Most of the research on relating HEXACO to Big Five has come (unsurprisingly) from the researchers/proponents of the former, see e.g. What are the correlations between HEXACO and NEO-PI factors?

So, has there been some explicit criticism of HEXACO from the Big Five "heavyweights" (well known researchers/promoters)?


There is a passage in the same book in another chapter by Boele De Raad noting that:

While the Big Five structure has found large adherence, claims for psycholexically based factors beyond the Big Five have been made, for two reasons mainly. The first reason is that the correlation matrices may not be optimally exhausted, and the second reason is that the trait domain may not be truly exhausted. This second reason comes in two versions, one suggesting that the psycholexical approach has been too restrictive in selecting personality descriptors (Almagor, Tellegen andWaller 1995), and the other suggesting that the psycholexical approach has been restricted to the use of trait-descriptive adjectives (cf., De Raad and Hofstee 1993).

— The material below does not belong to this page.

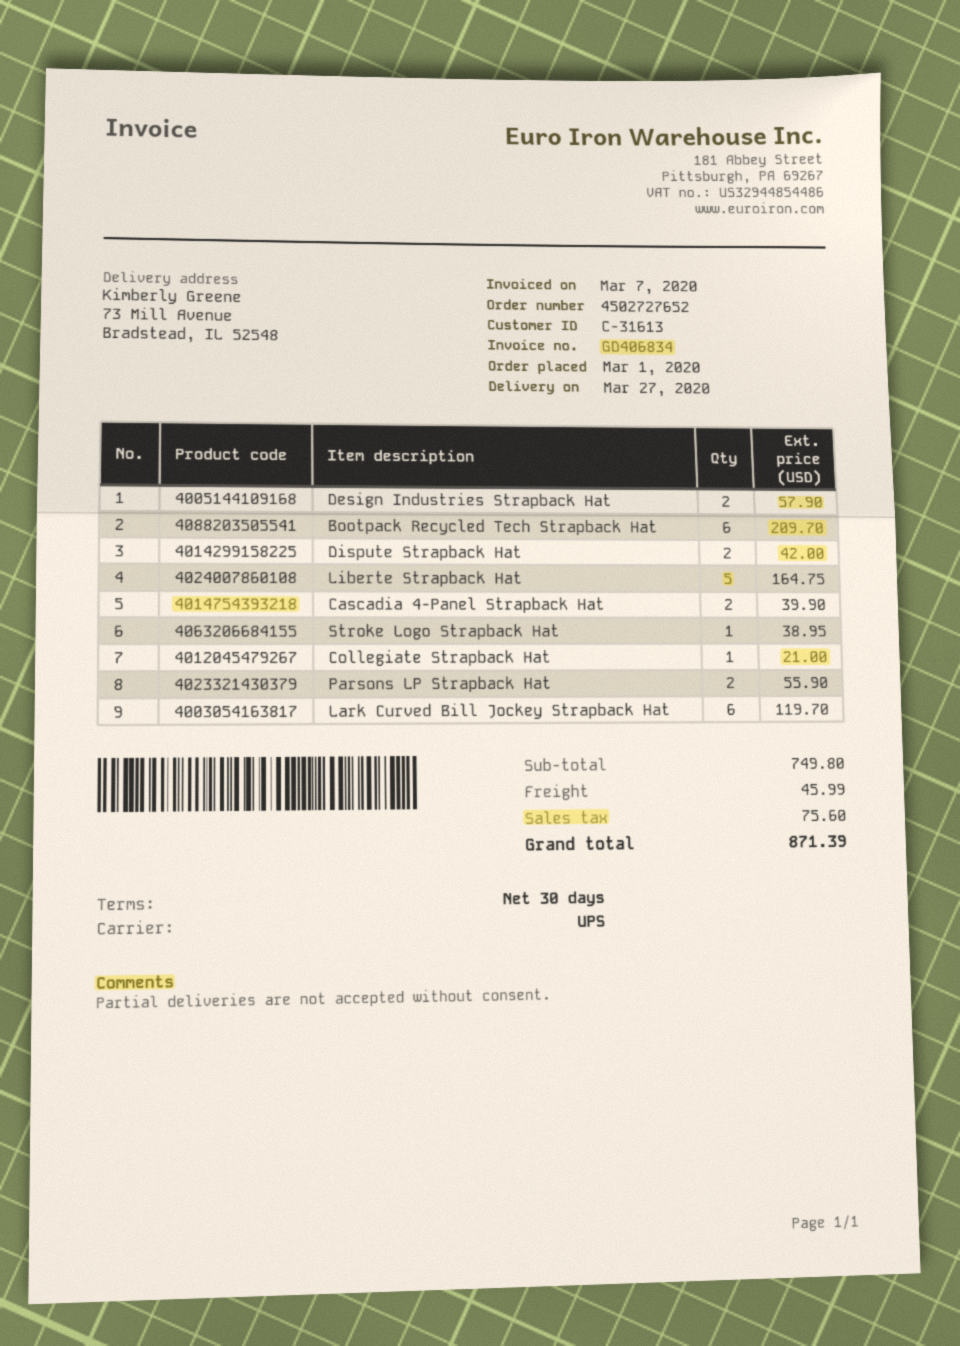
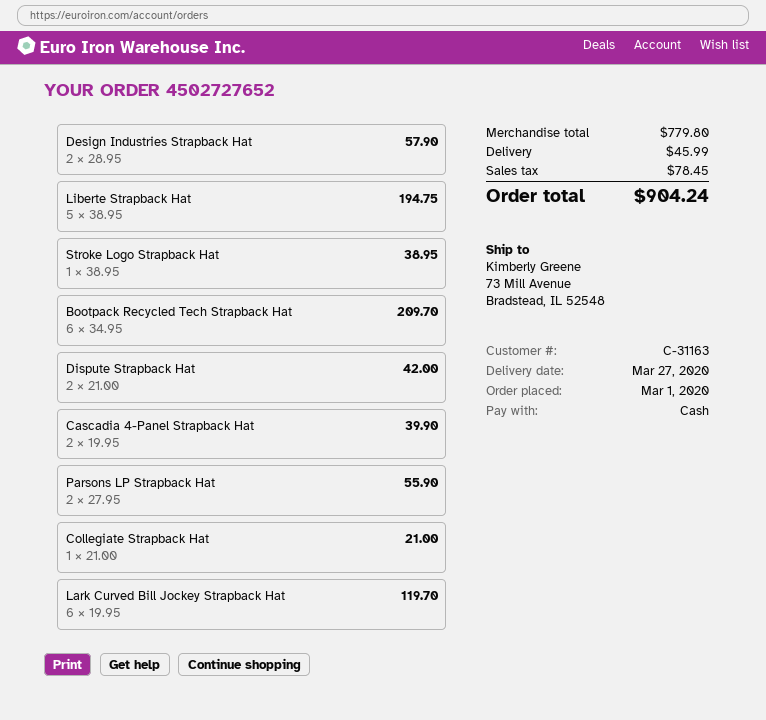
customer number: C-31613 -> C-31163
Liberte Strapback Hat: 5 for 164.75 -> 5 for 194.75
subtotal: 749.80 -> 779.80
tax: 75.60 -> 78.45
total: 871.39 -> 904.24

Ashton and Lee (2001) argued along the lines of exhausting the correlation matrix. They suggested that an additional Honesty-Humility factor, representing such traits as honest, sincere, fair and just, versus dishonest, conceited and boasting, could systematically be extracted. Support for this sixth factor was observed in several languages (Ashton, Lee, Perugini et al. 2004), but not, or not clearly, in all languages where this sixth factor was studied, as in American-English (Ashton, Lee and Goldberg 2004), Turkish (Somer and Goldberg 1999) and Croatian (Mlacic and Ostendorf 2005).

This is basically lexical criticism, but since the lexical perspective was hardly dominant in the development of the Big Five (according to the highly cited review of McCrae and John, 1992), this lexical criticism seems like a rather minor point.

Also note that De Raad himself appears to favor lexicalism, having proposed an eight-factor model from the latter perspective, by extending analysis to more parts of speech than the traditional approach using just adjectives. So De Raad's criticism of HEXACO being from a lexical perspective isn't surprising.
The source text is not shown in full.